Using a typical Leftist strategy, Michael Brull looks at only part of the story in his article below. He addresses in general terms what blind Freddie knows is in fact an issue about Muslims. The plain fact is that Muslims constantly demand that we change what we do to accommodate them and express so much hostility to Australian society that some of them go out and randomly shoot innocent Australians who have done nothing to them. There are some peaceful Muslims but there are a lot of creeps too.
So it is reasonable to suggest that if they dislike us and our arrangements so much, why don't they go elsewhere? And representatives of both major Australian political parties have done just that recently. Even Neil El-Kadomi, the chairman of Parramatta Mosque, who condemned extremists in his Friday sermon last week was worried enough to say: “If you don’t like Australia, leave". He was a rare Muslim in saying that, however.

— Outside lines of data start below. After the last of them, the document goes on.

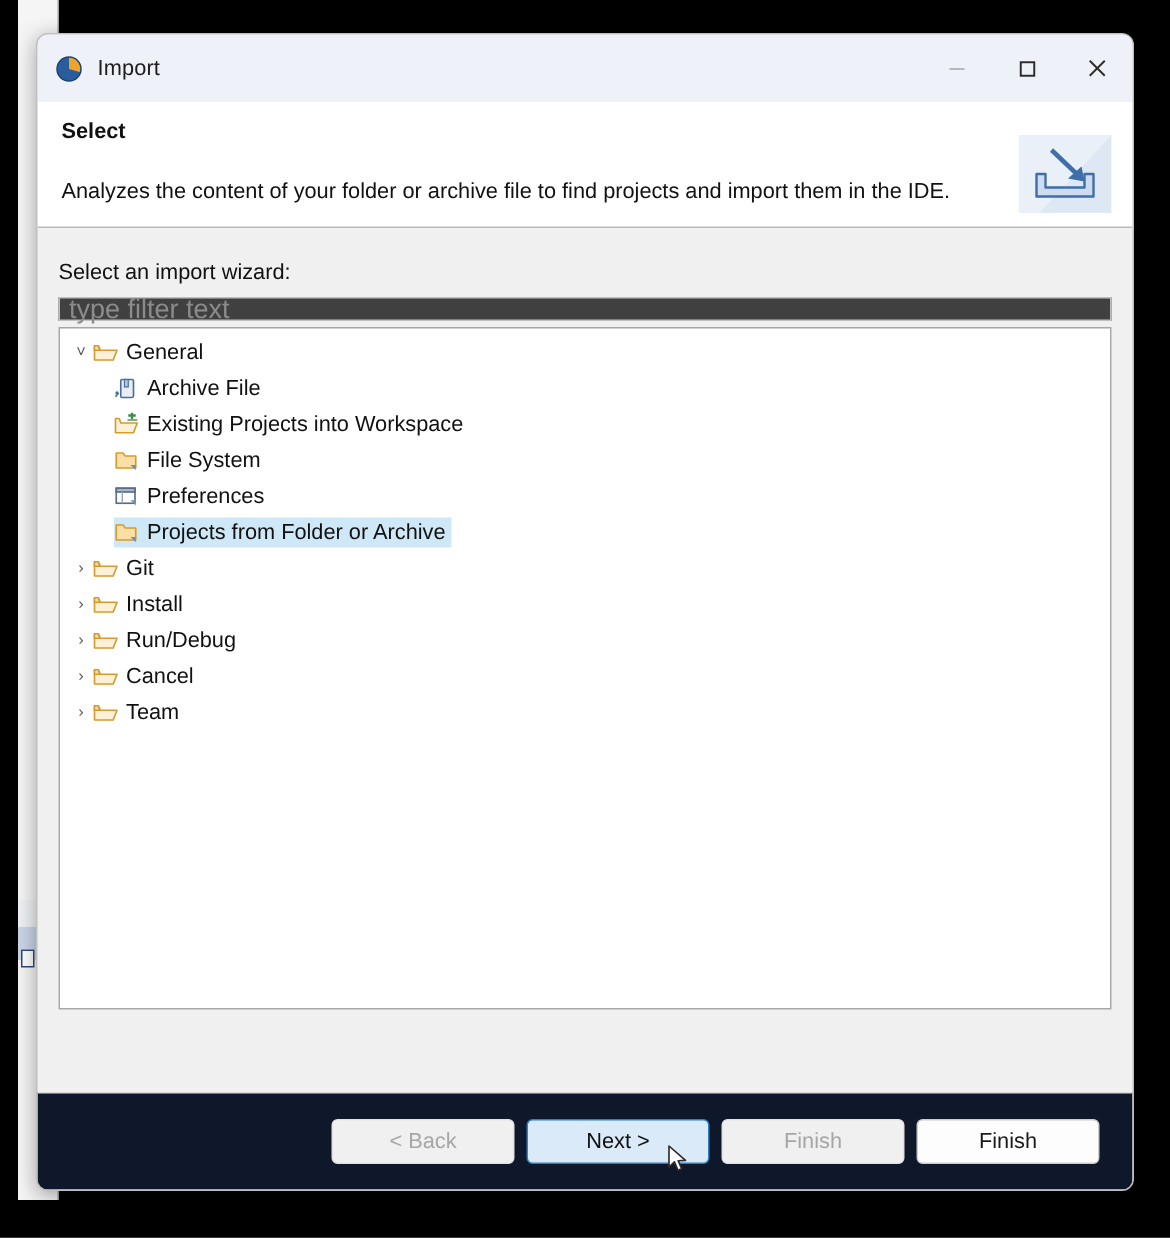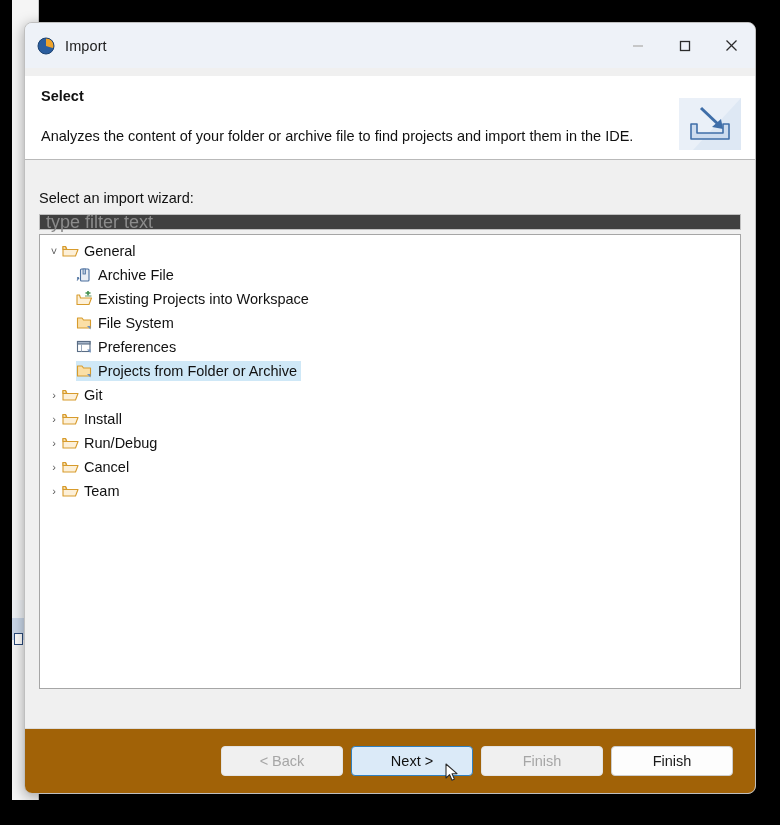--- a/index.html
+++ b/index.html
@@ -64,7 +64,6 @@
     overflow: hidden;
     display: flex;
     flex-direction: column;
-    gap: 8px;
   }
 
   

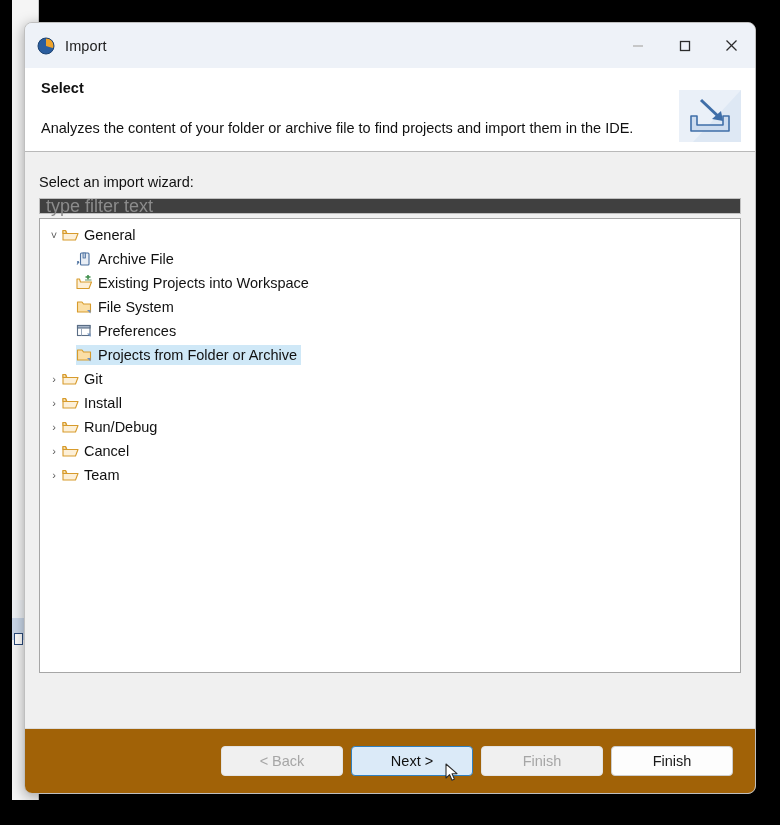--- a/index.html
+++ b/index.html
@@ -216,7 +216,7 @@
     align-items: center;
     justify-content: flex-end;
     padding-right: 22px;
-    background: #a16207;
+    background: #0f172a;
     position: relative;
   }
   .dlg-btn {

He was obviously worried about backlash.
And in making such comments, all three were saying that Australia's tolerance has its limits, as all tolerance must. It was saying that our patience with a troublesome subgroup was running out. And there is no doubt that in saying that the speakers were saying what a great majority of Australians think.
But Leftists like Muslims. They are united in hate. Leftists share with most Muslims a great dissatisfaction with current Western society generally -- and Australian society in particular. Both groups want to destroy the existing arrangements in this country -- what Leftists used to call "the system". I imagine that some far-Leftists still use that term.

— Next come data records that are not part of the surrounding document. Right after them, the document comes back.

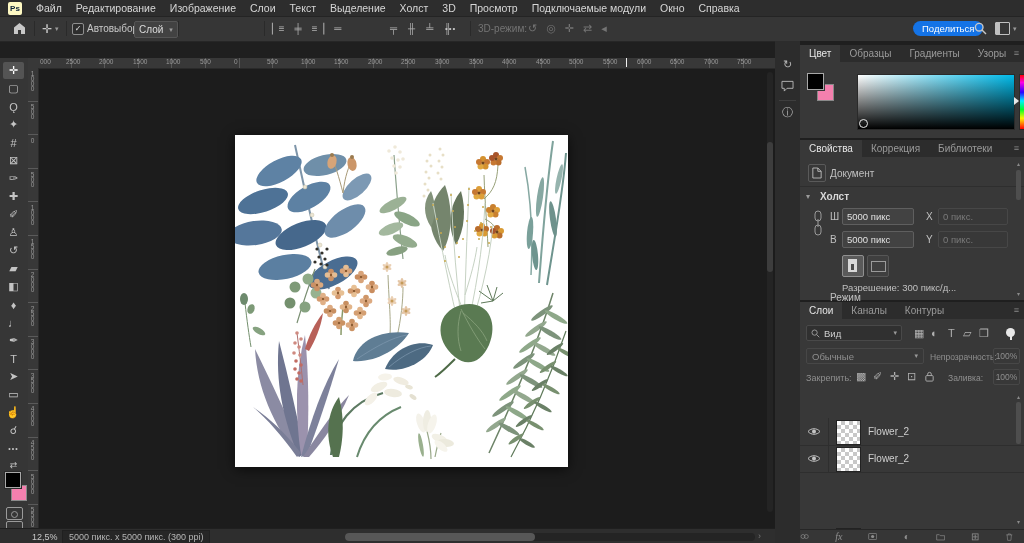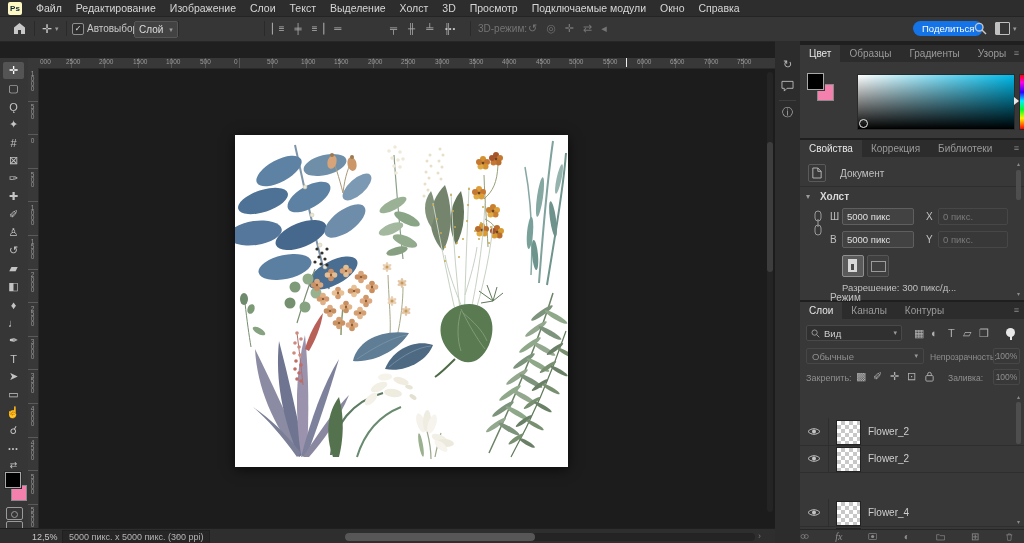--- a/index.html
+++ b/index.html
@@ -794,7 +794,7 @@
             <use href="#i-page"></use>
           </svg>
       </div>
-      <span class="lbl" style="left:40px;top:28px">Документ</span>
+      <span class="lbl" style="left:30px;top:28px">Документ</span>
       <div style="position:absolute;left:0;top:46px;width:224px;height:1px;background:#2e2e2e"></div>
       <span class="lbl" style="left:6px;top:52px;font-size:8px;color:#9a9a9a">▾</span>
       <span class="lbl" style="left:20px;top:51px;font-weight:bold;color:#d8d8d8">Холст</span>

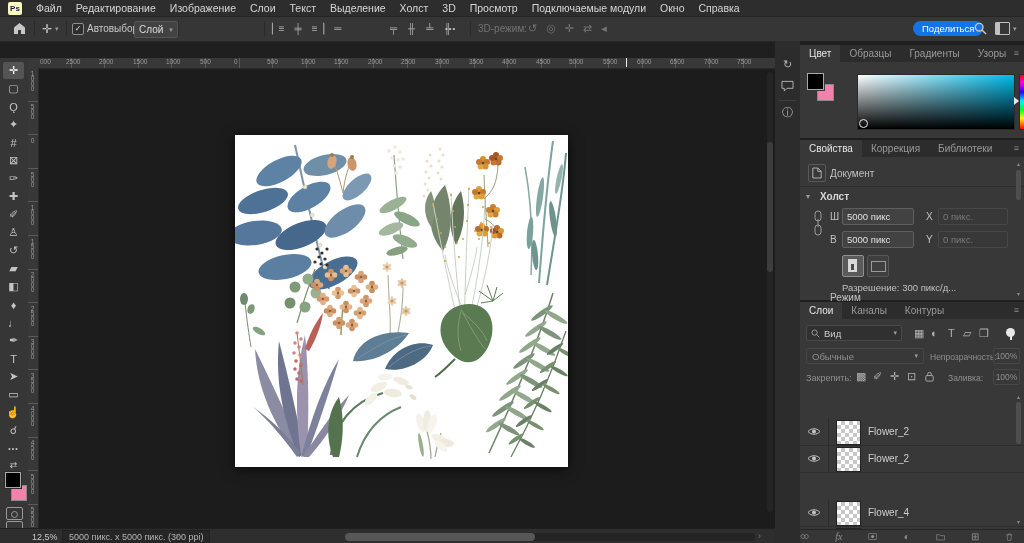--- a/index.html
+++ b/index.html
@@ -894,15 +894,6 @@
         <div class="thumb"></div>
         <span class="lname">Flower_2</span>
       </div>
-      <div class="lrow" style="top:197px">
-        <div class="eyecell">
-            <svg class="ic" width="14" height="9" style="color:#c4c4c4">
-              <use href="#i-eye"></use>
-            </svg>
-          </div>
-        <div class="thumb"></div>
-        <span class="lname">Flower_4</span>
-      </div>
       <div class="thumb" style="top:226px;height:2px;border-bottom:none"></div>
       <span class="sb" style="right:2px;top:91px">▴</span>
       <div class="sbthumb" style="right:3px;top:100px;height:42px"></div>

So that is where Brull comes in. He mounts an attack on "go back" talk under the pretext that such talk is intolerant and bigoted. And he makes his case by saying that such talk is IN GENERAL intolerant and bigoted -- which indeed it can be.
But circumstances alter cases and Muslims are a particular case. A major reason why we have courts and judges is that general principles don't cover equally well all the cases they might be applied to. And that is where the Muslim situation is going. So far we have put up with their antics but there are limits to tolerance. Brull seems to think there should be none.
But I doubt that he really thinks that. I think he implies that as a way of defending Muslims only. Does he think racism should be tolerated, for instance? I am pretty sure he doesn't. But if we reject racial supremacism, why should we tolerate Muslim supremacism? Why should we not tell them to take their supremacist attitudes elsewhere?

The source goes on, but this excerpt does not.